My Dodge's will handle just about anything,as they are set up right.Lots of tractable power,lots of weight,and lots of traction (good snow tires and a limited slip).


----------



## Roger Dodger (Nov 8, 2002)

You can fuss all day and night over LSD, lockers, and what not, but if the tire tread pattern is lousy it's all moot. I have seen 2WD trucks using an appropriate tread design forge through snow and mud better than their 4WD counterparts. So don't forget to consider a good tread pattern for snowplowing.


----------



## John DiMartino (Jan 22, 2000)

The key to plowing 2 ft+ snow is to plow with the storm.If you want to be able to drive thru deep snow or not get hung up as easy buy a Dodge or an F350. The GM IFS,and the Ford TTB do not sit as high and do not have the ground clearance the Dodge/F350 does. No matter which one you buy the plow frame wil drag anyway in deep snow. If you want the best diesel,you want a Dodge,but be careful these trucks are usually worked hard,used ones can be really beat,have someone knowledgable check it out for you.The Dodge has the simplest easiest to service truck also.Gm 's are good trucks,IMO,but the 6.5 is lacking in power,and the 94+ especially had some pump issues that can cost you $$$.Ford 7.3 IDI (94 and down) are no powerhouse,most of them are tired now,unless they are low mileage.They leak a lot of oil,the glow plug system is knwon to give trouble,and the trannys on fords and dodges(autos) are known to not last long.


----------



## plowking35 (Dec 21, 1999)

I have a 98 K-3500 long wheel base and dual wheels. The truck has the G-80 locker and I rarely need 4 wd for commercial plowing, I do use it alot for residential because i usually push alot more snow than on the commercials. Anyway this thing is a tank, it has plowed alot of snow over the years and especailly this year. The truck weighs in at 13-15K during a storm, and I think that is the key to its great traction and ability to move snow. So I would think that any dodge or ford similarly set up would plow just as good. If I were to buy a used GM I would stay away from the diesels, mine is a diesel, but I have maintained it very good from day one. 
the dodge and fords diesels are attuned for the long haul, especially the cummins.
Dino


----------



## Joey D (Jan 6, 2002)

Get new tires for your truck and it will feel like a new truck plowing. Tires make the difference more than the emblem on the grill. 
I would go diesel if you buy a new truck. Used truck prices are great for buying now. 
I perfer GM and would buy another with the 6.5 if it checks out O.K. The pump is the main concern and GM has issued a 10 year 120,000 mile extended warranty on them. It is down on power compared to the PSD or the Cummins but who plows with their foot to the floor? Another plus for GM is lower ride height if you are getting in and out of the truck alot. I have a lot of drives that I have to use the blower and shovel on so it does make a diff. when your tired. 

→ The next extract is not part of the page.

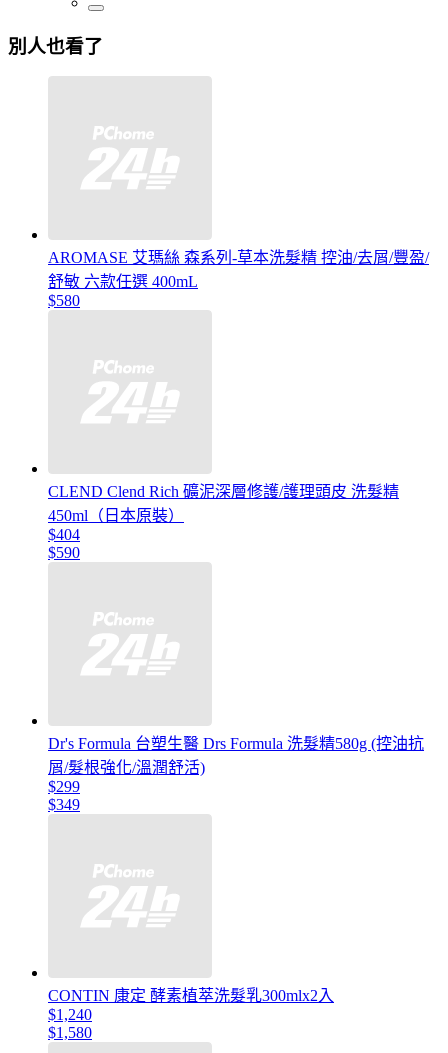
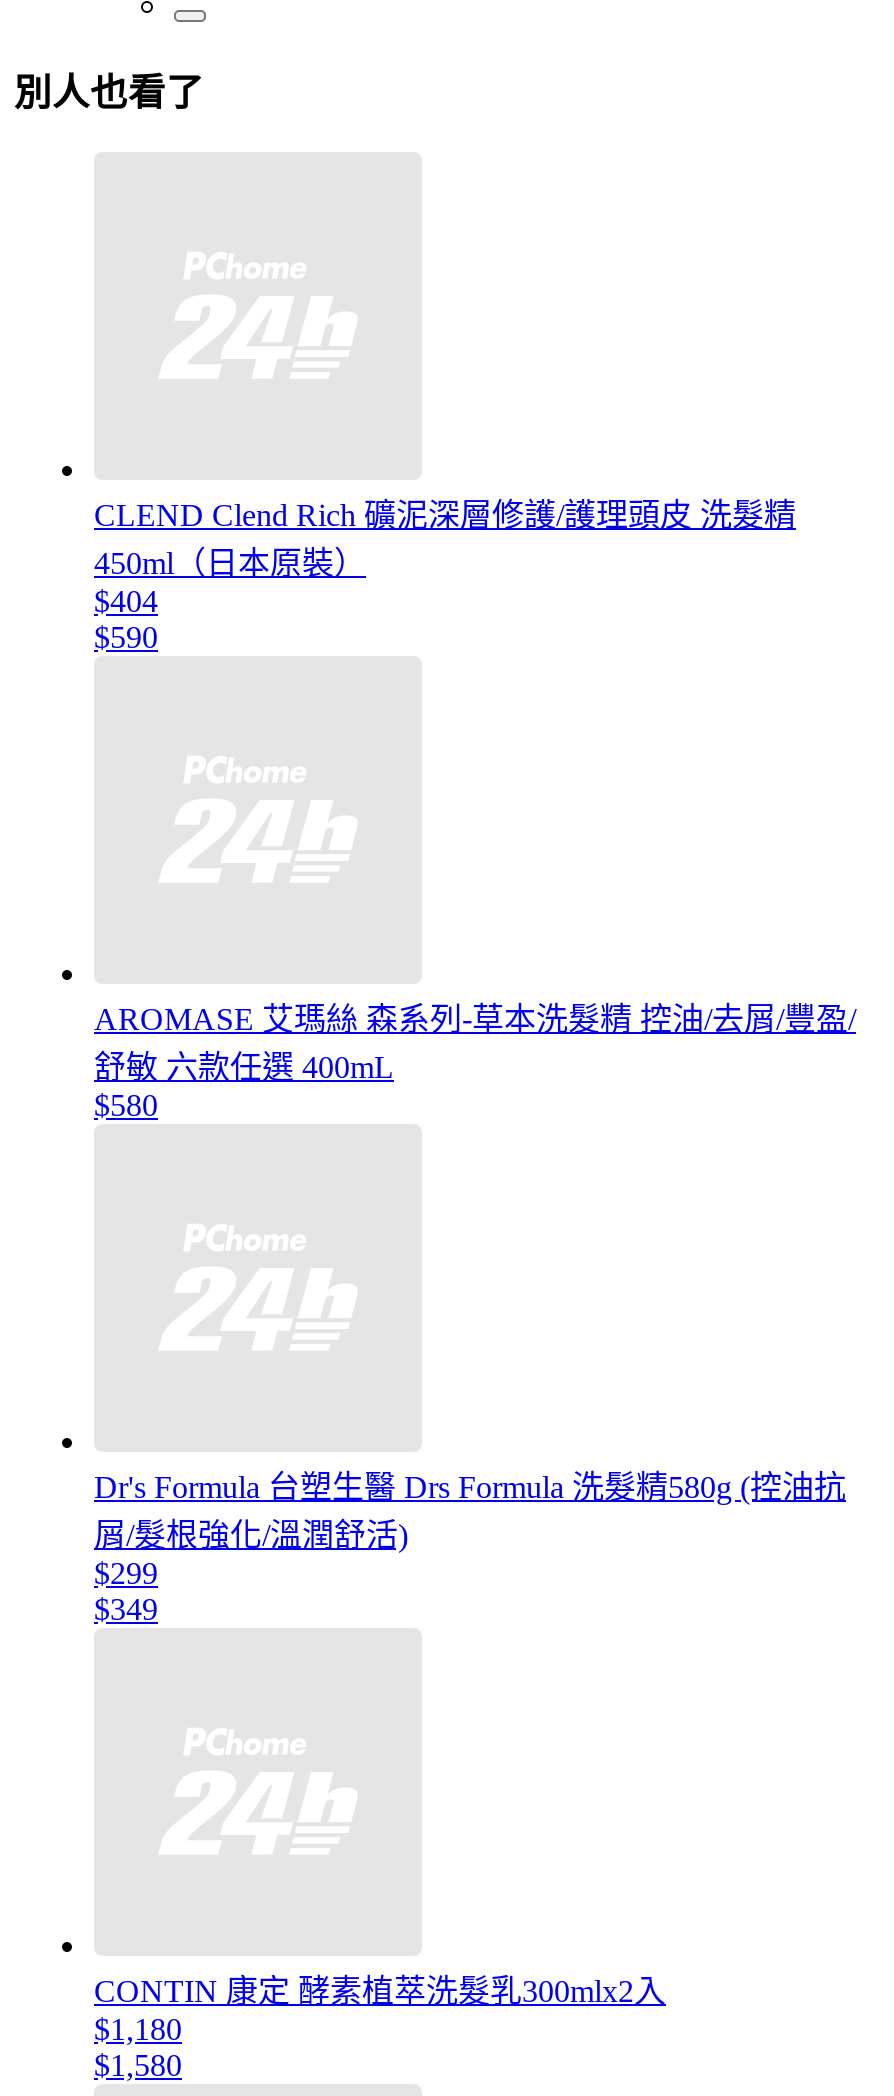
moved [48,249,429,309] -> [94,1003,856,1123]: AROMASE 艾瑪絲 森系列-草本洗髮精 控油/去屑/豐盈/ | 舒敏 六款任選 400mL | $580
moved [48,483,399,561] -> [94,499,796,655]: CLEND Clend Rich 礦泥深層修護/護理頭皮 洗髮精 | 450ml（日本原裝） | $404 | $590
[48,1006,92,1023] $1,240 -> [94,2013,182,2047] $1,180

It all comes down to you, buy what you like as there will always be someone saying this brand is better.

As far as 4X4 sytems, Ford has the most reliable when equiped with the manual hubs. No electronics to fail. GM and Dodge use a axle disconect.


----------



## SCSIndust (Mar 4, 2003)

What pump is that? The fuel pump? I really don't know what to buy. Dodge's are notorious for bad trans. Ford's have bad four wheel drive systems in my opinion. Everyone says that the 6.5 are under powered. Isn't there anyway to program the computer, like in a gas engine? It seems like GM's are my best bet. I think the mid 90's Fords are ugly anyway...


----------



## Joey D (Jan 6, 2002)

The injector pump is what was causing all the problems. I would bet that any truck out there with a bad pump has had it replaced with the latest design by now. As far as power, I don't think it's underpowered it just has less and like I said who plows with their foot to the floor. I have yet to plow any amount of snow that made me think I need more power. Plowing is all about traction, with out it you can't plow. 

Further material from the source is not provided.